Weekend Wit: The Art Of Successful Dating

November 29, 2014
dating, dating advice, Europe, relationships, love, sex

Ever noticed that some of the most important things in life aren’t taught in school or by our folks? Schools teach algebra and where to put a capital letter. Helpful, but irrelevant when it comes to love and learning about life. Parents teach us how to ride a bike, cook and clean (if you’re lucky).  Neither seem to get to the important stuff though. Who teaches us what to do on a date? Expectations during childbirth? Maintaining a long-term relationship? What about raising kids, that’s a biggie. Are we expected to wing that? Apparently so.
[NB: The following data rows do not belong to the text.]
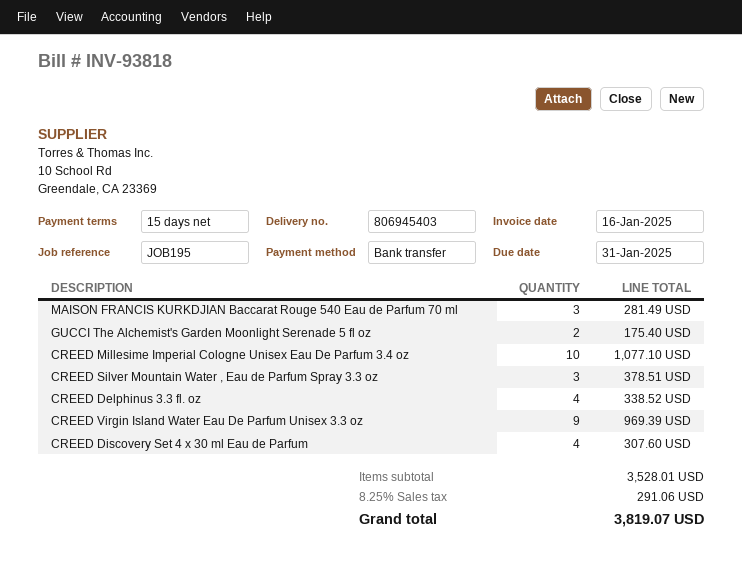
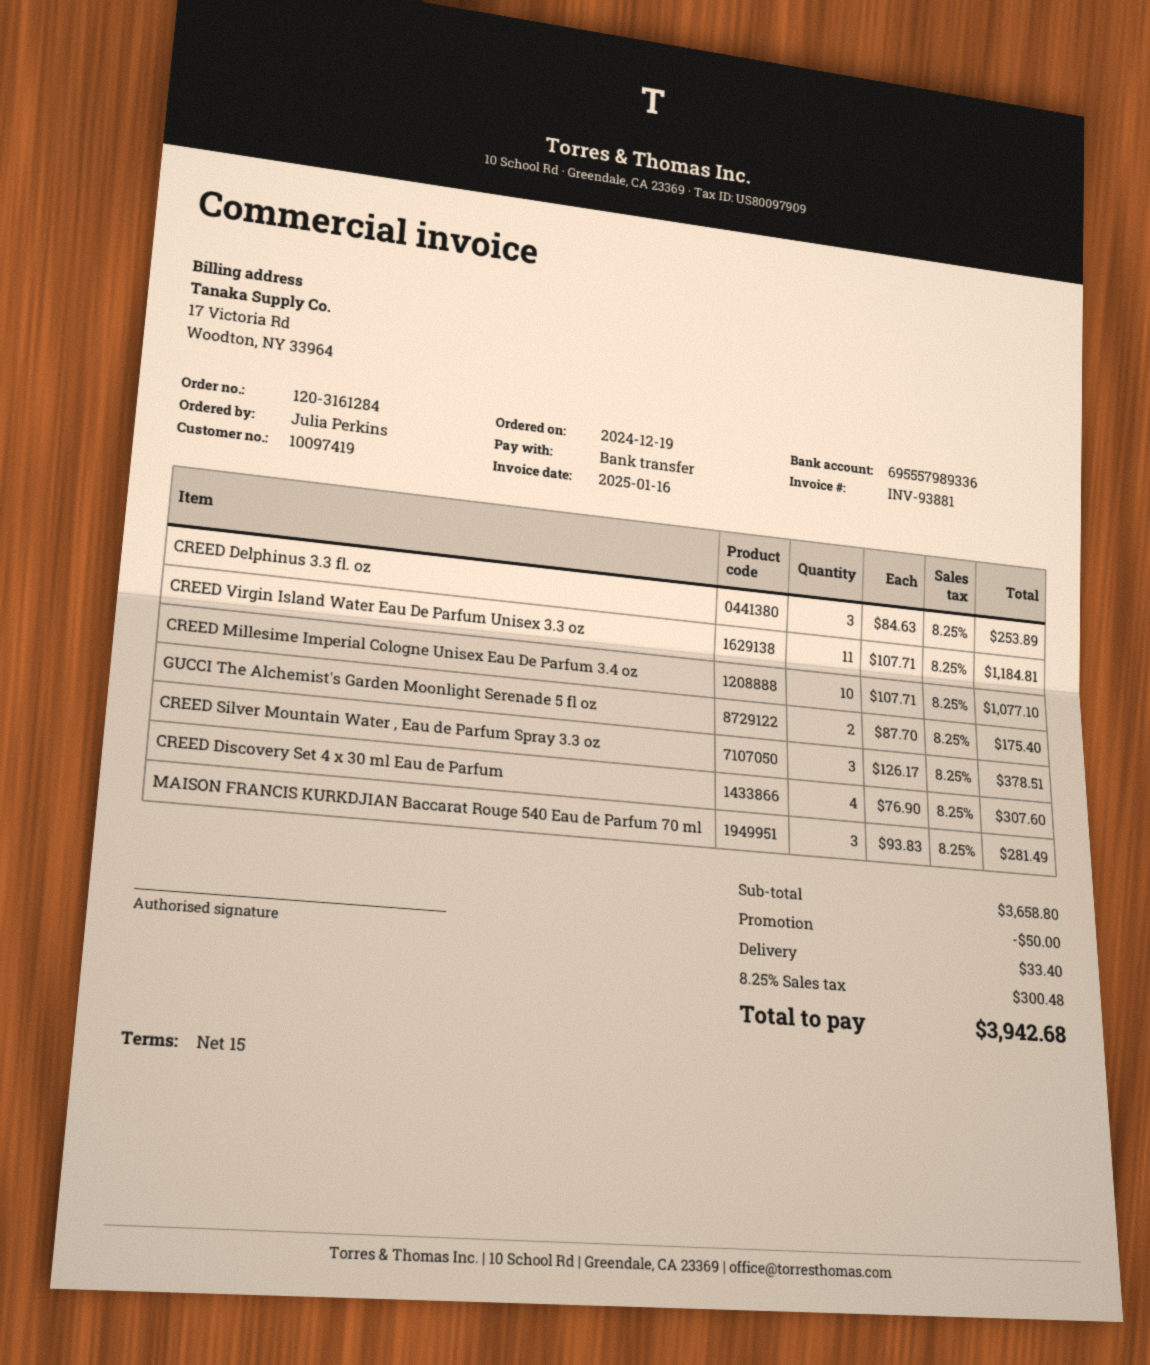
invoice number: INV-93818 -> INV-93881
CREED Delphinus 3.3 fl. oz: 4 for 338.52 -> 3 for 253.89
CREED Virgin Island Water Eau De Parfum Unisex 3.3 oz: 9 for 969.39 -> 11 for 1184.81
subtotal: 3528.01 -> 3658.80
discount: none -> 50.00
shipping: none -> 33.40
tax: 8.25% = 291.06 -> 8.25% = 300.48
total: 3819.07 -> 3942.68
Seriously, this stuff is so important, but we all walk around clueless. When we do realize the massive void in our knowledge base and our incapacity to successfully date and reproduce, we jump online for all sorts of info. We basically get our most important education from strangers. So, here’s a little more dating advice from one stranger to another, to add to this weird f###d up world we live in.

Dress nice

Your definition of nice may differ from others so by nice, I mean somewhere between looking for payment at the end of the night and dressing like the local librarian.

Who pays?

If you are on a dinner date, payment happens at the end. Here’s a tip. If you don’t really like the date or want to see them again, pay for your own meal. Nothing screams “you ain’t gettin’ any” like paying for yourself.

Then again, if you are the sort of person who likes free stuff and is ok with hurting others, order the most expensive dish on the menu and get them to pay. When they spend the extra money on fuel to drive you home and swoop in for a goodnight kiss (thinking the date went well), tell them to their face that you don’t want to see them again. You might be a bitch, but least you’ve saved a few dollars and will be a very well feed bitch.

Window shopping

If your date is a window shopper when he’s with you, choose one of two options. The first is to join him in the window shop and catch the eye of some hottie. Walk over to him, introduce yourself and tell them you are with your brother. The hottie will believe it because no self respecting man should window shop on a date. Make sure “your brother” picks up the tab and take his number out of your contact list.

The second optio: You can pick up your things and abandon him. Once again, make sure he pays. I’d recommend you choose the first option though. You actually use him as your wing man and you might be doing his next date a favor. Score one for the girls here! Either way, ditch him. If he doesn’t pay attention to you during a date, he certainly won’t pay attention to you in a relationship.


Okay ladies, this is where you have power and control. Use it, abuse it and let the poor guy know exactly what he’s in for should the relationship progress and you end up getting married. No use putting out initially and shutting up shop when the rings on ya finger. If you are going to be a frigid wife, then be a frigid date and don’t fool him into thinking he’s got a sex goddess.